_What is expected_: Working from the top of the listing below, retype each line through the line containing "background:#3d3d3d; color:#fff; font-weight:bold;", both included, with no pictures.

_Input data_:
------------

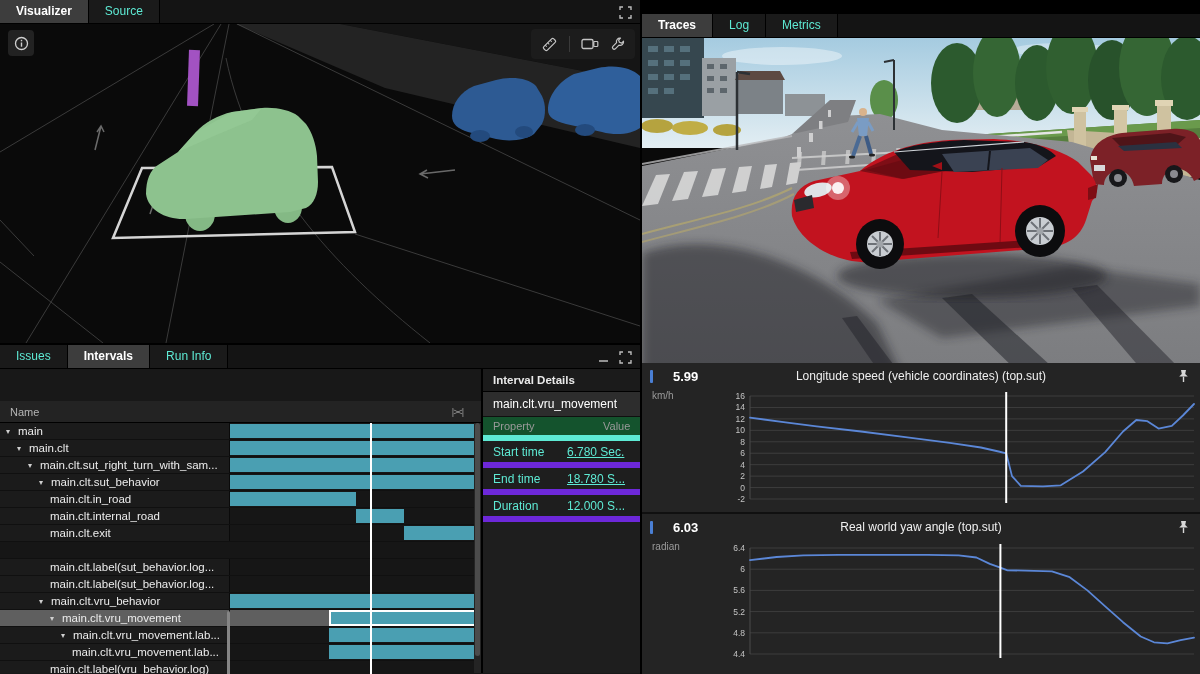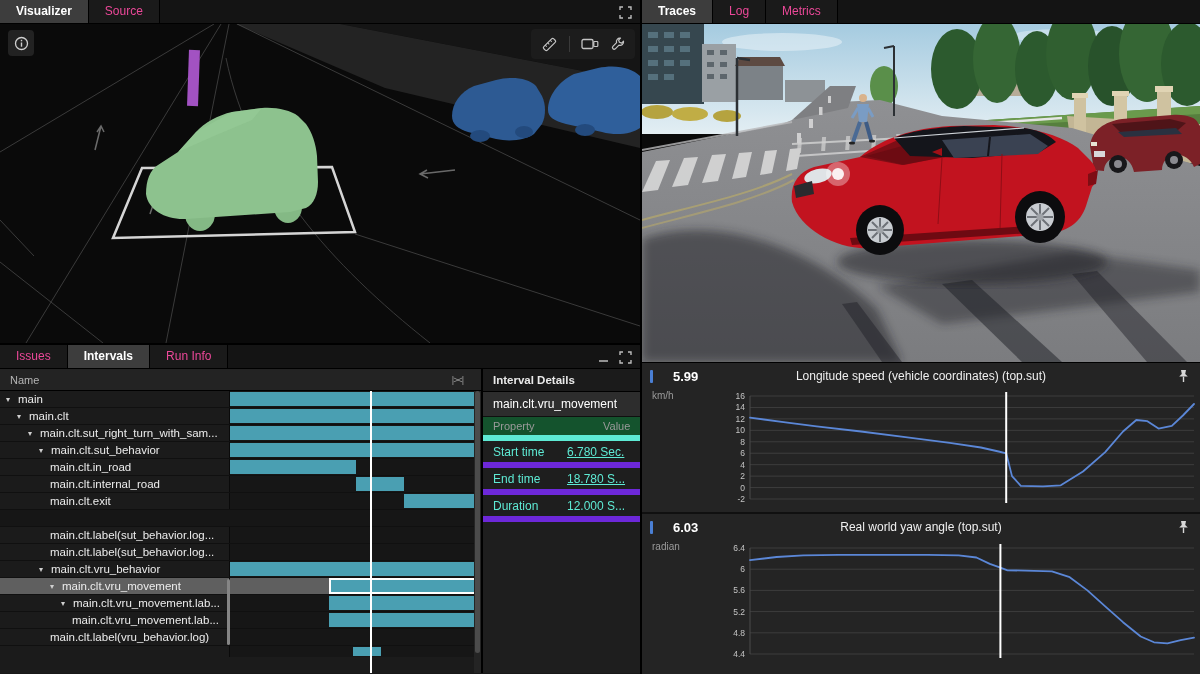--- a/index.html
+++ b/index.html
@@ -13,7 +13,7 @@
 
   .tabbar { height:24px; background:#141414; display:flex; align-items:stretch;
     border-bottom:1px solid #000; position:relative; }
-  .tab { padding:0 16px; line-height:23px; font-size:12px; color:#ec4899;
+  .tab { padding:0 16px; line-height:23px; font-size:12px; color:#5eead4;
     border-right:1px solid #000; background:#1a1a1a; cursor:default; white-space:nowrap; }
   .tab.active { background:#3d3d3d; color:#fff; font-weight:bold; }
   .winbtns { position:absolute; right:8px; top:0; height:24px; display:flex; gap:10px; align-items:center; }

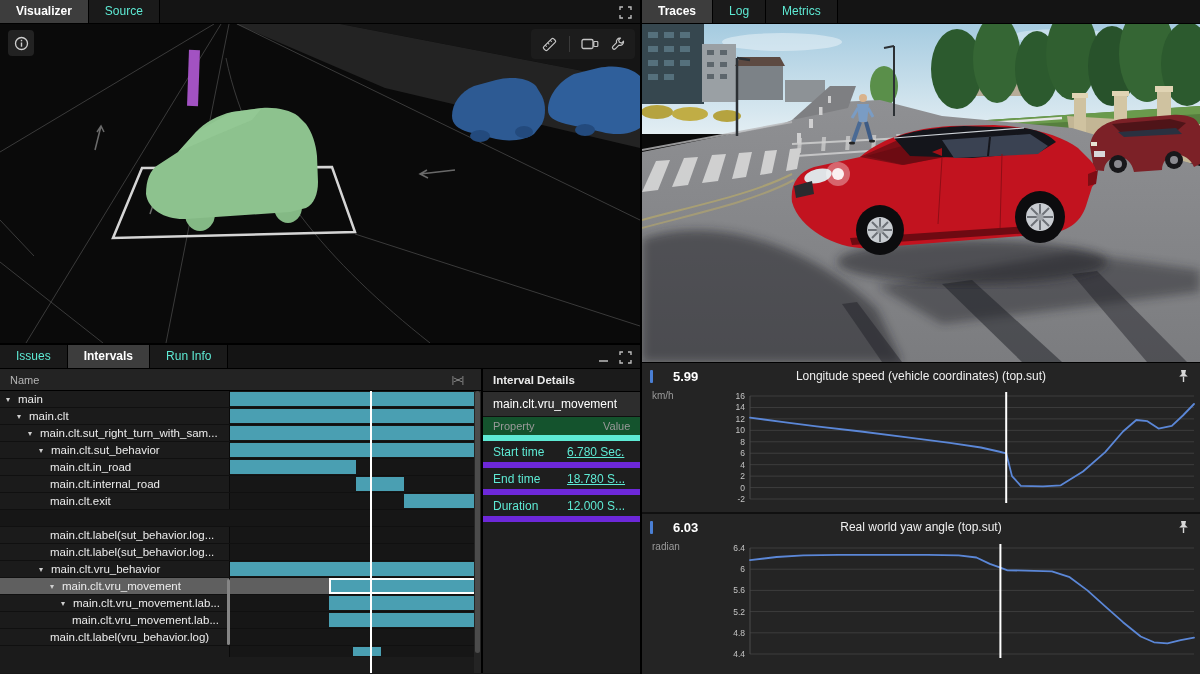--- a/index.html
+++ b/index.html
@@ -7,7 +7,7 @@
     font-family:"Liberation Sans", sans-serif; color:#e8e8e8; }
   .panel { position:absolute; background:#181818; }
   #lt { left:0; top:0; width:640px; height:343px; }
-  #rt { left:642px; top:0; width:558px; height:362px; }
+  #rt { left:642px; top:14px; width:558px; height:362px; }
   #bl { left:0; top:345px; width:640px; height:329px; }
   #cp { left:642px; top:363px; width:558px; height:311px; background:#242424; }
 

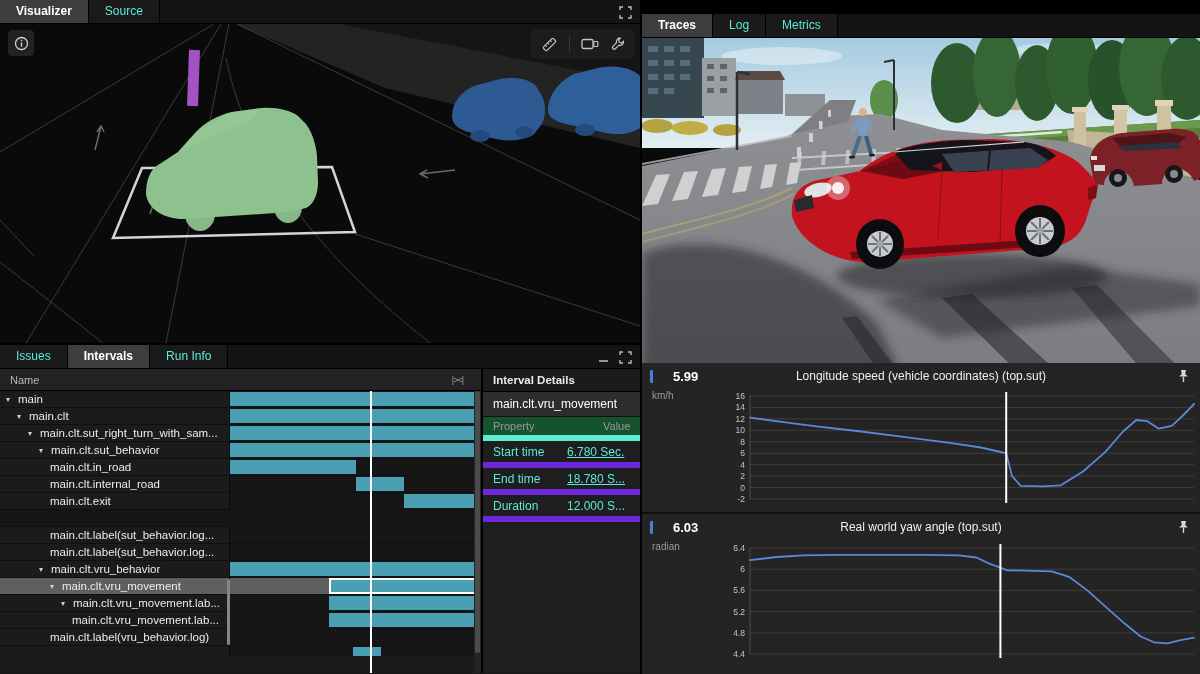--- a/index.html
+++ b/index.html
@@ -29,7 +29,7 @@
 
   
   #bl .body { display:flex; height:304px; }
-  .treegantt { width:481px; position:relative; background:#1b1b1b; }
+  .treegantt { width:481px; position:relative; background:#1b1b1b;margin-top:32px; }
   .thead { height:22px; background:#232323; border-bottom:1px solid #000; display:flex;
     align-items:center; font-size:11px; color:#b5b5b5; padding:0 10px; justify-content:space-between; }
   .collapseicn { font-size:9px; color:#9a9a9a; letter-spacing:-1px; margin-right:8px; }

------------

_Written answer_:
--- a/index.html
+++ b/index.html
@@ -13,7 +13,7 @@
 
   .tabbar { height:24px; background:#141414; display:flex; align-items:stretch;
     border-bottom:1px solid #000; position:relative; }
-  .tab { padding:0 16px; line-height:23px; font-size:12px; color:#ec4899;
+  .tab { padding:0 16px; line-height:23px; font-size:12px; color:#5eead4;
     border-right:1px solid #000; background:#1a1a1a; cursor:default; white-space:nowrap; }
   .tab.active { background:#3d3d3d; color:#fff; font-weight:bold; }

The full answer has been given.